Next, calculate a cumulative sum of frequency across particle size, and group by site and year for plotting.

# group by 'siteID' and 'surveyEndDate'` and calculate frequency

geo_pebbleCount_freq <- geo_pebbleCount%>%
  group_by(siteID, surveyEndDate, eventID, pebbleSize_num)%>%
  summarise(frequency=n()/200)

# calculate a cumulative sum of frequency per event ID

for(e in 1:length(unique(geo_pebbleCount_freq$eventID))){
  eventID_freq <- geo_pebbleCount_freq%>%
    filter(eventID==unique(geo_pebbleCount$eventID)[e])
  eventID_freq$CumulativeFreq <- cumsum(eventID_freq$frequency)*100
  if(e==1){
    geo_pebbleCount_freqCumm <- eventID_freq
  }else{
    geo_pebbleCount_freqCumm <- rbind(geo_pebbleCount_freqCumm, eventID_freq)
  }
}

# assign a year to each survey

geo_pebbleCount_freqCumm <- geo_pebbleCount_freqCumm%>%
  mutate(year=format(surveyEndDate, "%Y"))

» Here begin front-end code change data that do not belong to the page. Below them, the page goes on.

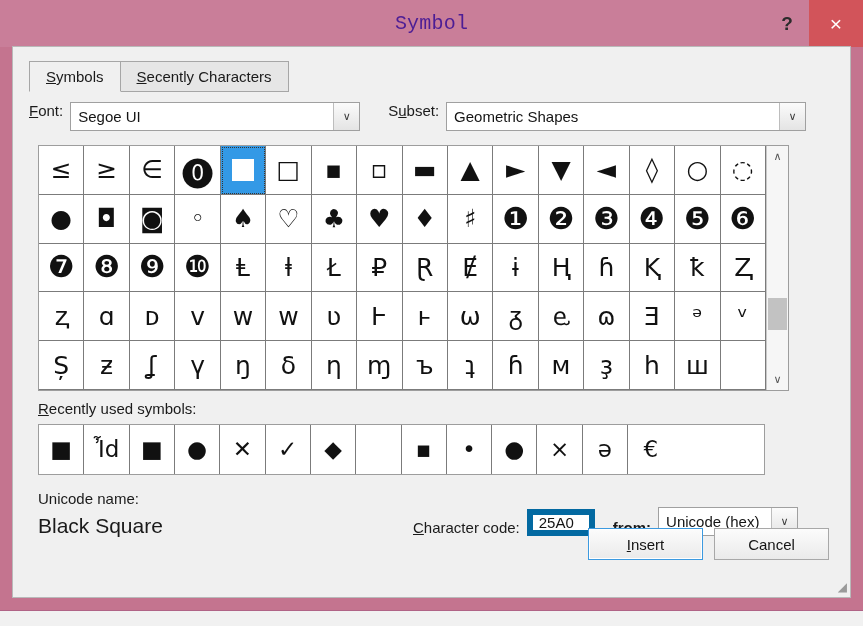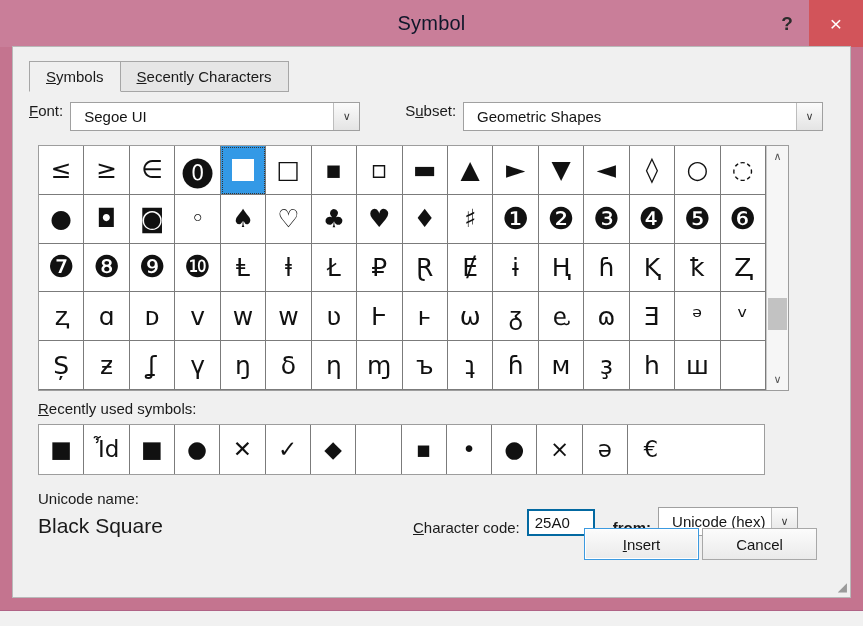"Symbol" #title-text { color: #0f172a -> #4c1d95; font-family: none -> Liberation Mono, monospace }
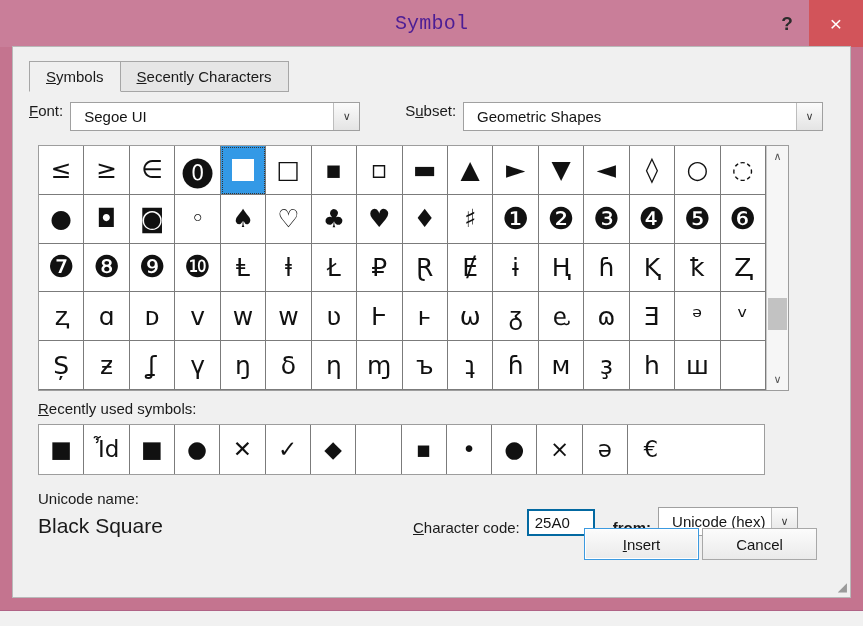"Segoe UI" .combo .combo-value { padding-left: 13px -> 7px }
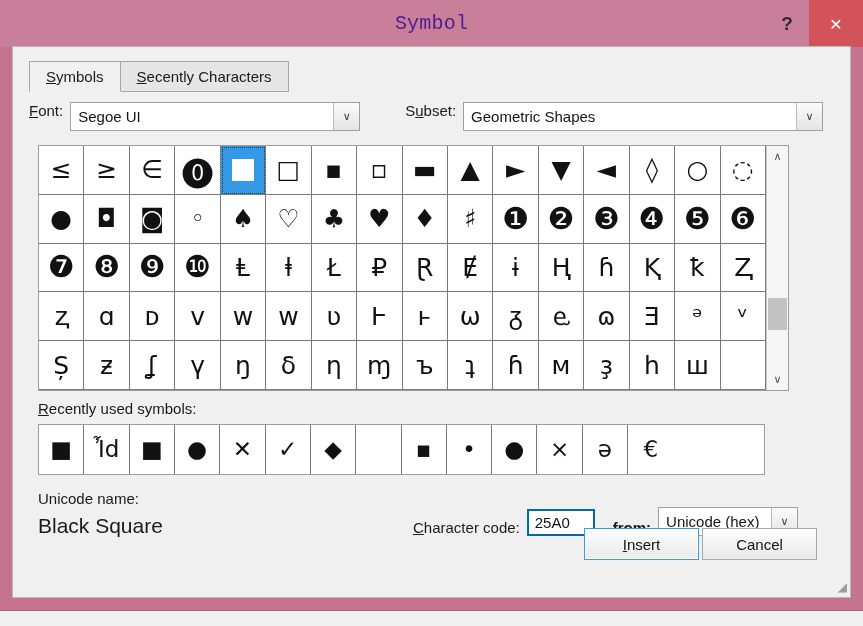"Subset:" #subset-label { margin-left: 45px -> 28px }
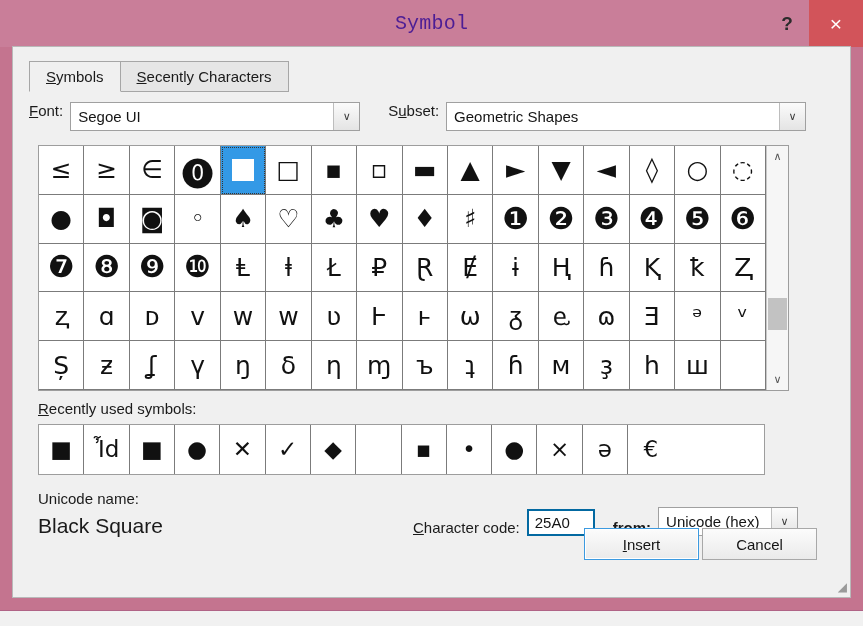"25A0" #charcode-input { border: 2px solid #0369a1 -> 6px solid #0369a1 }
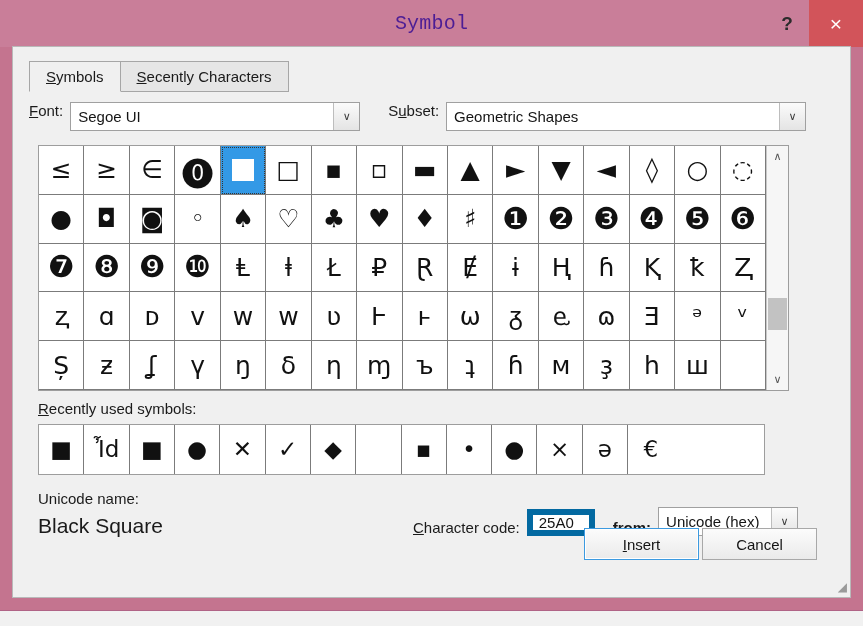"Insert" #button-row { gap: 3px -> 11px; right: 33px -> 21px }
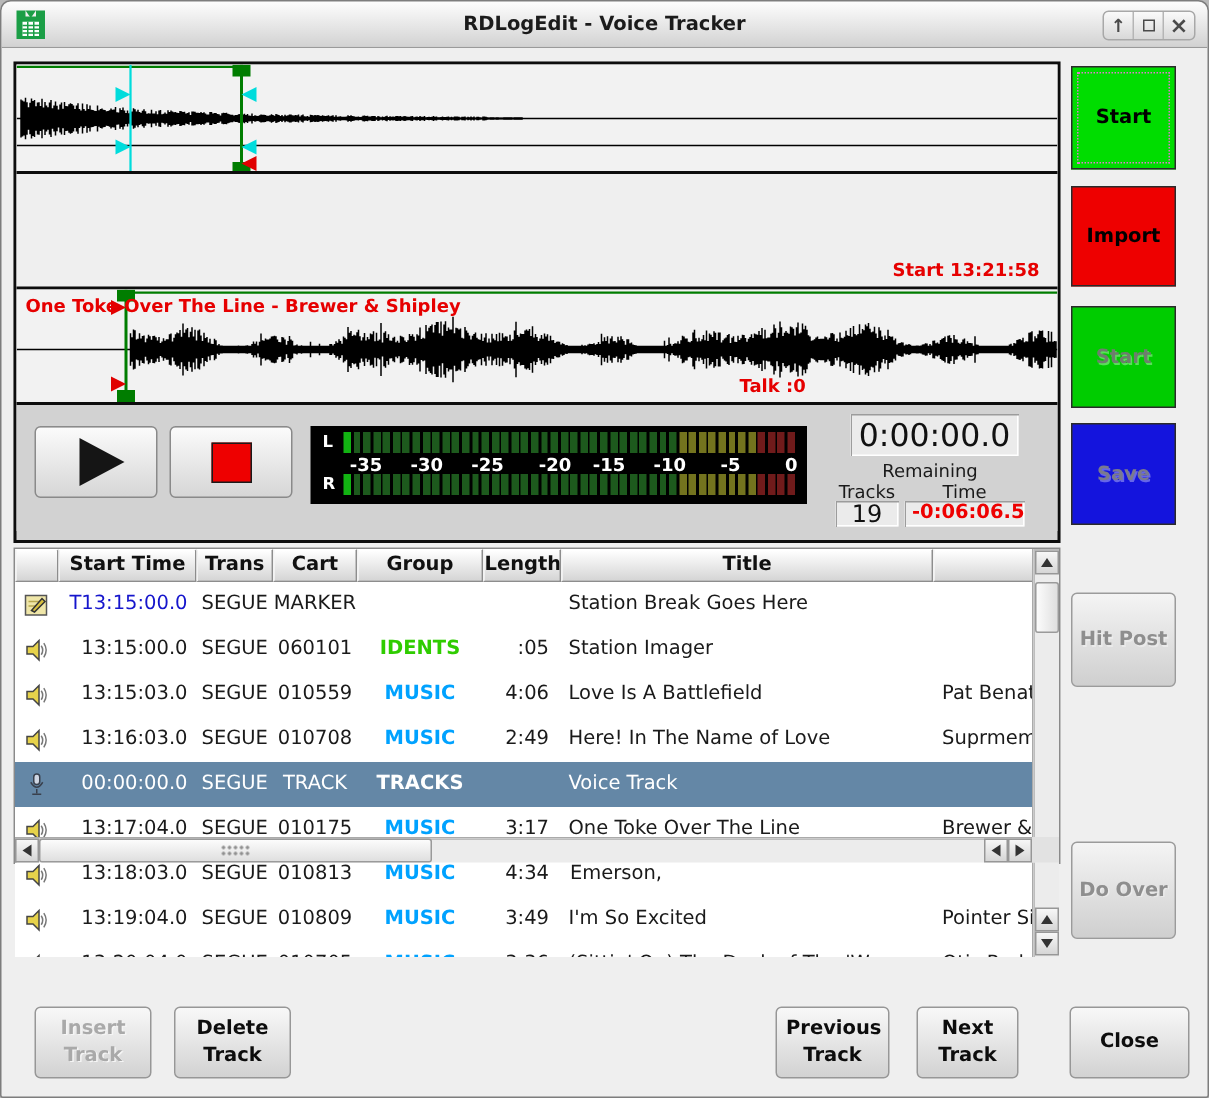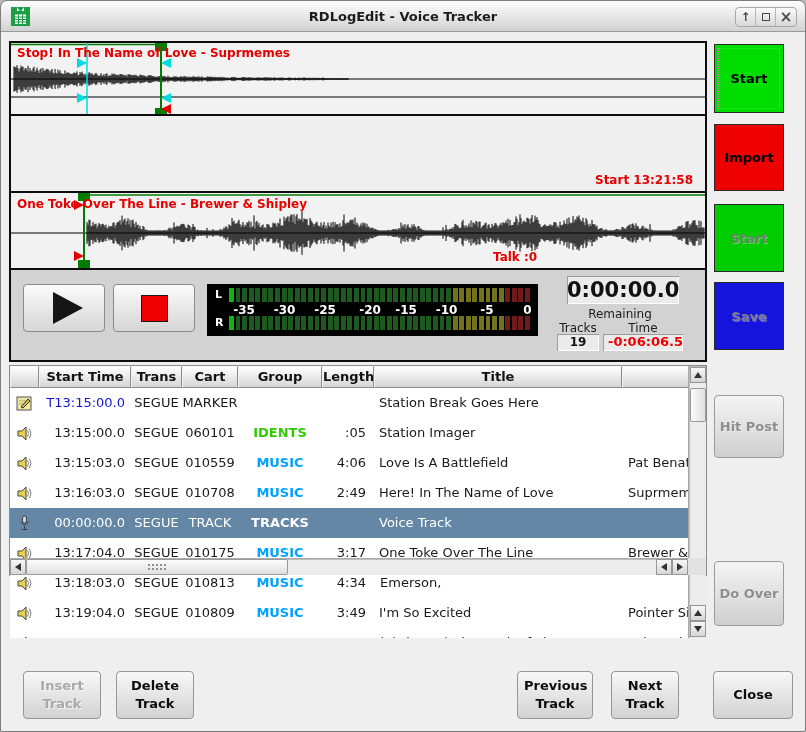"Stop! In The Name of" div.wave-title { html: <div>Stop! In The Name of Love - Suprmemes</div> -> none }
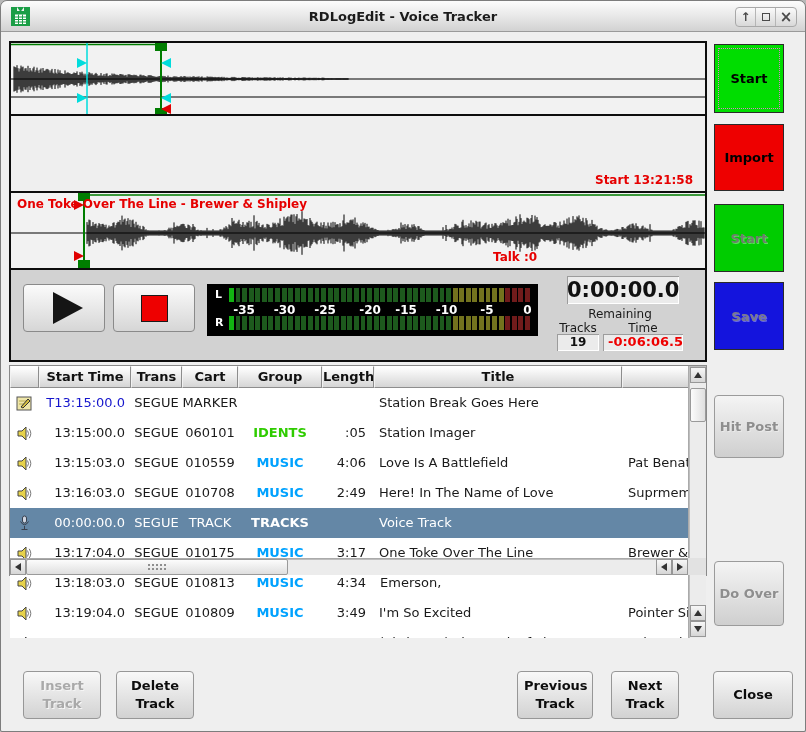"0:00:00.0" .sunken { font-weight: bold -> none }
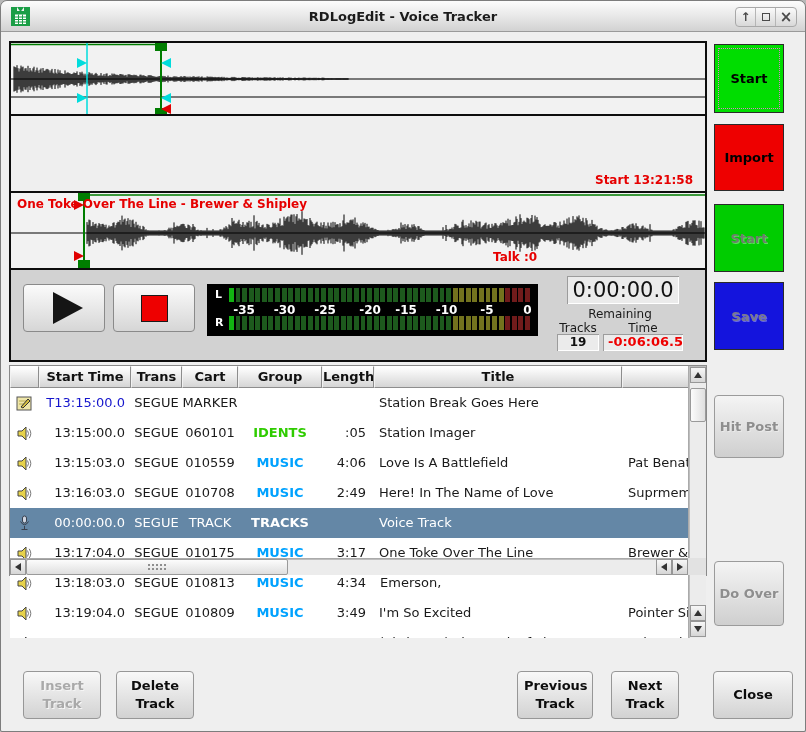"19" #tracks-value { font-size: 12px -> 16px; font-weight: bold -> normal }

Now, plot cumulative particle size distributions across sites and years.

# create cumulative frequency curve plot using `geom_smooth`

geo_pebbleCount_freqCumm%>%
  ggplot(aes(x=pebbleSize_num, y=CumulativeFreq, color=year)) +
  geom_smooth(method="loess", se=T, linewidth=0.75) +
  labs(title="Cumulative Particle Size Distribution by Year",
       x="Particle Size (mm)", y="Cumulative Frequency (%)") +
  facet_wrap(~siteID)

To effectively view the particle size distribution data with the other two data products, we will embed them as ggplot subplots in the larger plotly plot.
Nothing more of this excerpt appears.